ВЕРСИЯ ДЛЯ СЛАБОВИДЯЩИХ

Обработка персональных данных

Согласие на обработку персональных данных


г. Новосибирск ___2020 года
Я, ____________________________________________________________________________________
Документ, удостоверяющий личность: _________________ серия номер ___________
Выдан: _____ г., _____________________________________________________________________
Проживающий(ая) по адресу:
Россия,_______________________________________________________



Этот раздел бланка заполняется только на несовершеннолетних, либо недееспособных лиц

Я,_____________________________________________________________________________

(Ф.И.О. полностью)

проживающий(-ая) по адресу: _
паспорт серия номер выдан, года рождения
(дата и название выдавшего органа),
являясь законным представителем (мать, отец, усыновитель, опекун, попечитель и т.д.) ребенка или лица,
признанного недееспособным
______________________________________________
(Ф.И.О. ребенка или недееспособного лица полностью)

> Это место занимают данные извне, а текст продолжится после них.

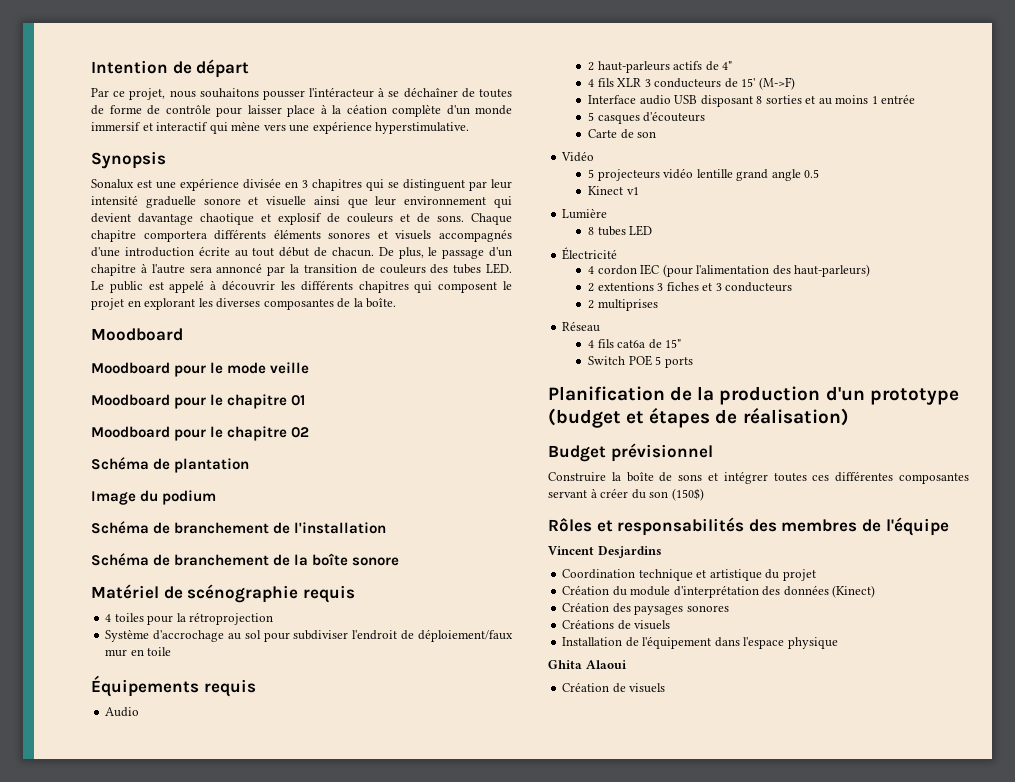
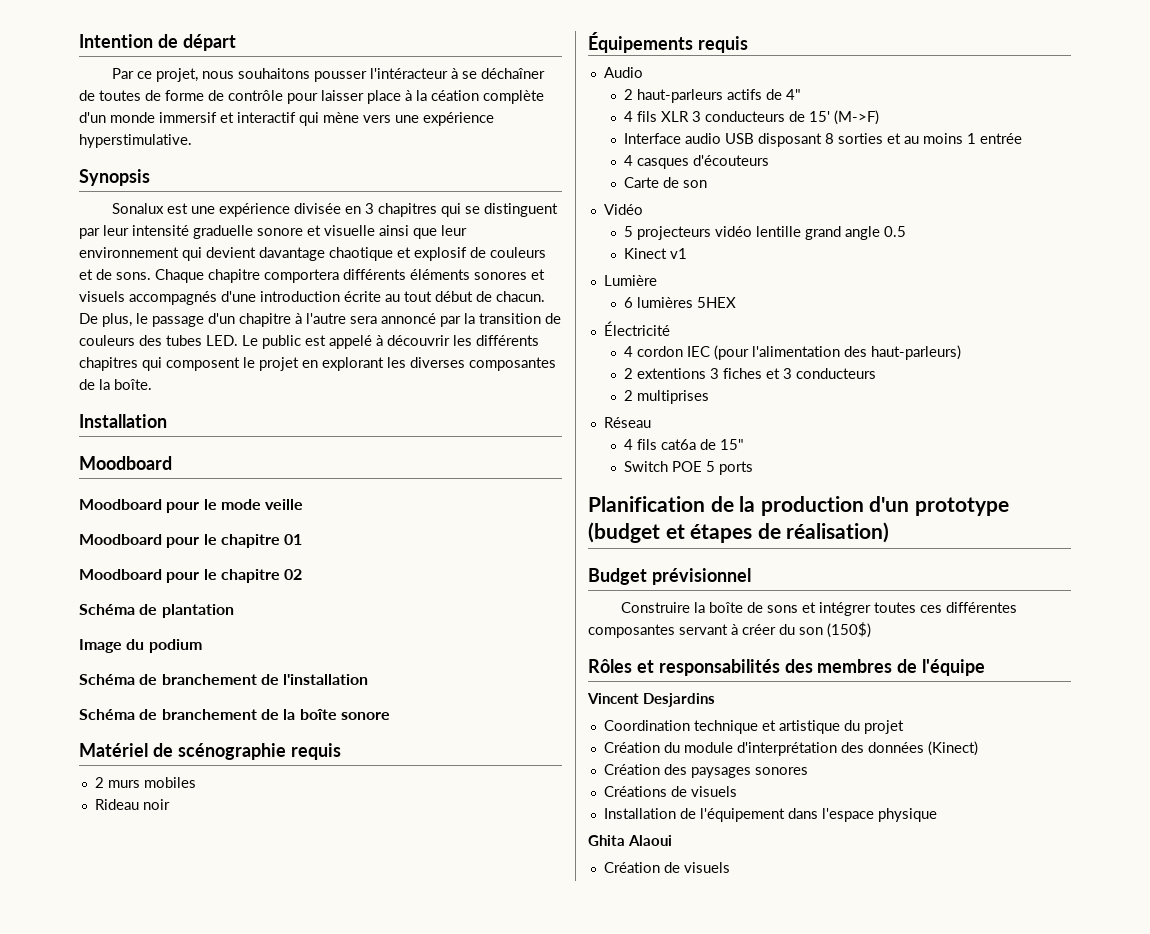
  De plus, le passage d'un chapitre à l'autre sera annoncé par la transition de couleurs des tubes LED. Le public est appelé à découvrir les différents chapitres qui composent le projet en explorant les diverses composantes de la boîte.
+ Installation
- 4 toiles pour la rétroprojection
- Système d'accrochage au sol pour subdiviser l'endroit de déploiement/faux mur en toile
+ 2 murs mobiles
+ Rideau noir
- 5 casques d'écouteurs
+ 4 casques d'écouteurs
- 8 tubes LED
+ 6 lumières 5HEX

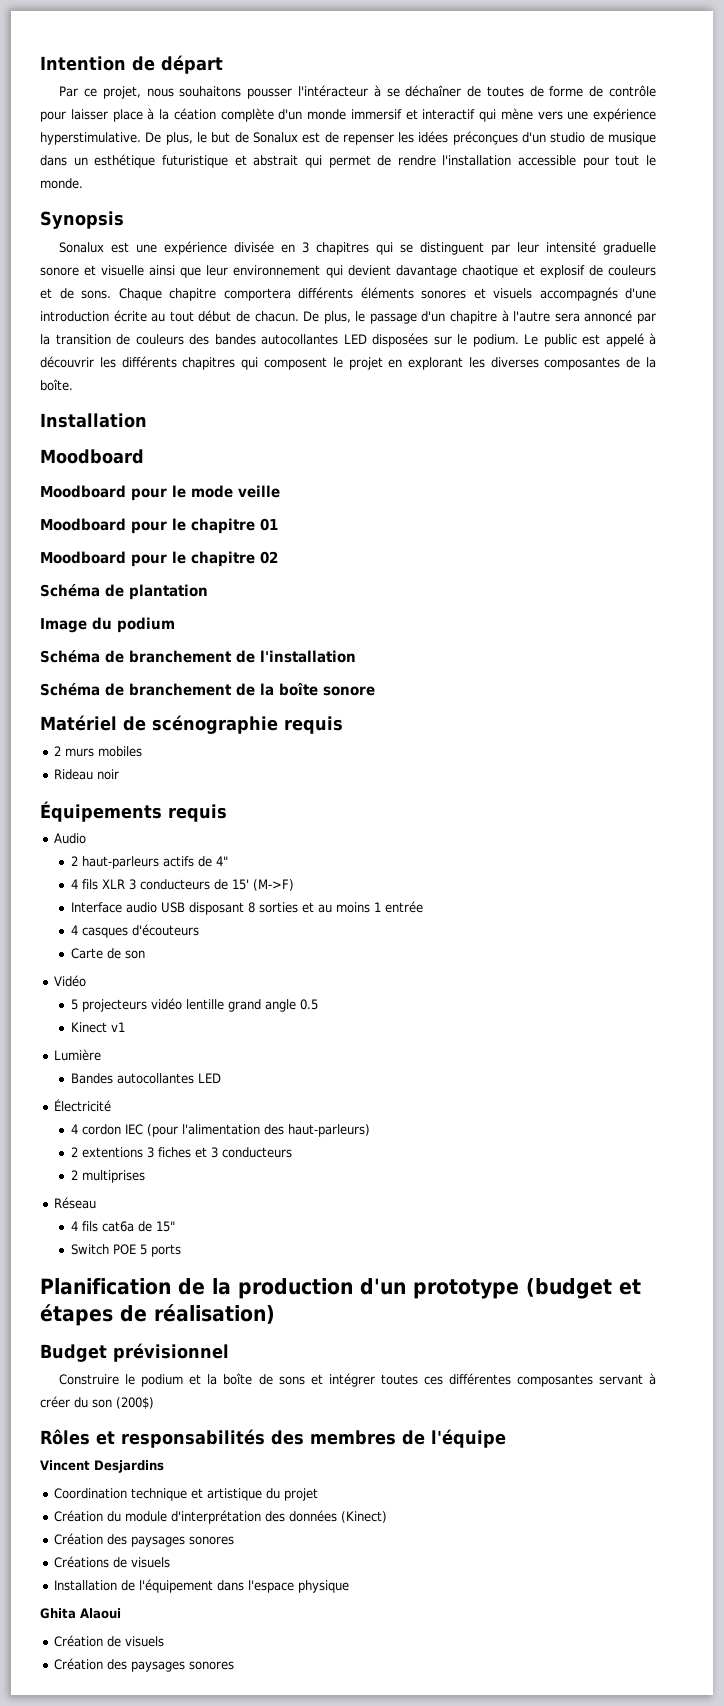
+ De plus, le but de Sonalux est de repenser les idées préconçues d'un studio de musique dans un esthétique futuristique et abstrait qui permet de rendre l'installation accessible pour tout le monde.
- De plus, le passage d'un chapitre à l'autre sera annoncé par la transition de couleurs des tubes LED. Le public est appelé à découvrir les différents chapitres qui composent le projet en explorant les diverses composantes de la boîte.
+ De plus, le passage d'un chapitre à l'autre sera annoncé par la transition de couleurs des bandes autocollantes LED disposées sur le podium. Le public est appelé à découvrir les différents chapitres qui composent le projet en explorant les diverses composantes de la boîte.
- 6 lumières 5HEX
+ Bandes autocollantes LED
- Construire la boîte de sons et intégrer toutes ces différentes composantes servant à créer du son (150$)
+ Construire le podium et la boîte de sons et intégrer toutes ces différentes composantes servant à créer du son (200$)
  Création de visuels
+ Création des paysages sonores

в соответствии с требованиями статьи 9 Федерального закона от 27.07.2006 № 152-ФЗ “О персональных данных”, даю согласие на обработку ООО «Многопрофильный центр 5П МЕДИЦИНА» (далее - Оператор) моих (лица, законным представителем которого я являюсь) персональных данных, включающих: фамилию, имя, отчество, пол, дату рождения, адрес места жительства, контактный(е) телефон(ы), реквизиты полиса ОМС, страховой номер индивидуального лицевого счета в Пенсионном фонде России (СНИЛС), данные о состоянии моего здоровья, заболеваниях, случаях обращения за медицинской помощью - в медико-профилактических целях, в целях установления медицинского диагноза и оказания медицинских услуг.
Предоставляю Оператору право осуществлять все действия (операции) с моими (лица, законным представителем которого я являюсь) персональными данными, включая сбор, систематизацию, накопление, хранение, обновление, изменение, использование, обезличивание, блокирование, уничтожение. Оператор вправе самостоятельно обрабатывать либо передавать на обработку уполномоченным на то должностным лицам, заключившим соглашение о неразглашении персональных данных, мои (лица, законным представителем которого я являюсь) персональные данные посредством внесения их в информационные системы министерства здравоохранения Новосибирской области, включения в списки (реестры) и отчетные формы, предусмотренные документами, регламентирующими предоставление отчетных данных (документов) по ОМС.
Оператор имеет право во исполнение своих обязательств по работе в системе ОМС на обмен (прием и передачу) моими (лица, законным представителем которого я являюсь) персональными данными со страховой медицинской организацией и территориальным фондом ОМС с использованием машинных носителей или по каналам связи с соблюдением мер, обеспечивающих их защиту от несанкционированного доступа, при условии, что их прием и обработка будут осуществляется лицом, заключившим соглашение о неразглашении персональных данных.
Срок хранения моих (лица, законным представителем которого я являюсь) персональных данных соответствует сроку хранения первичных медицинских документов (медицинской карты). Передача моих (лица, законным представителем которого я являюсь) персональных данных иным лицам или иное их разглашение, кроме случаев, прямо предусмотренных настоящим согласием, может осуществляться только с моего письменного разрешения.
Настоящее согласие дано мной ___.___.20___г. и действует бессрочно.
Я оставляю за собой право отозвать свое согласие посредством составления соответствующего письменного документа, который может быть направлен мной в адрес Оператора по почте заказным письмом с уведомлением о вручении либо вручен лично под расписку представителю Оператора.
В случае получения моего письменного заявления об отзыве настоящего согласия на обработку персональных данных Оператор обязан прекратить их обработку в течение периода времени, необходимого для завершения взаиморасчетов по оплате оказанной мне до этого медицинской помощи.


Субъект персональных данных _____________/__________________________________________
(законный представитель)
Администратор _____________/___________________________________________________________
(должность, Ф.И.О.)

Данное согласие вы заполняете один раз при первом посещении медицинского центра и действует бессрочно до момента отзыва согласия пациентом.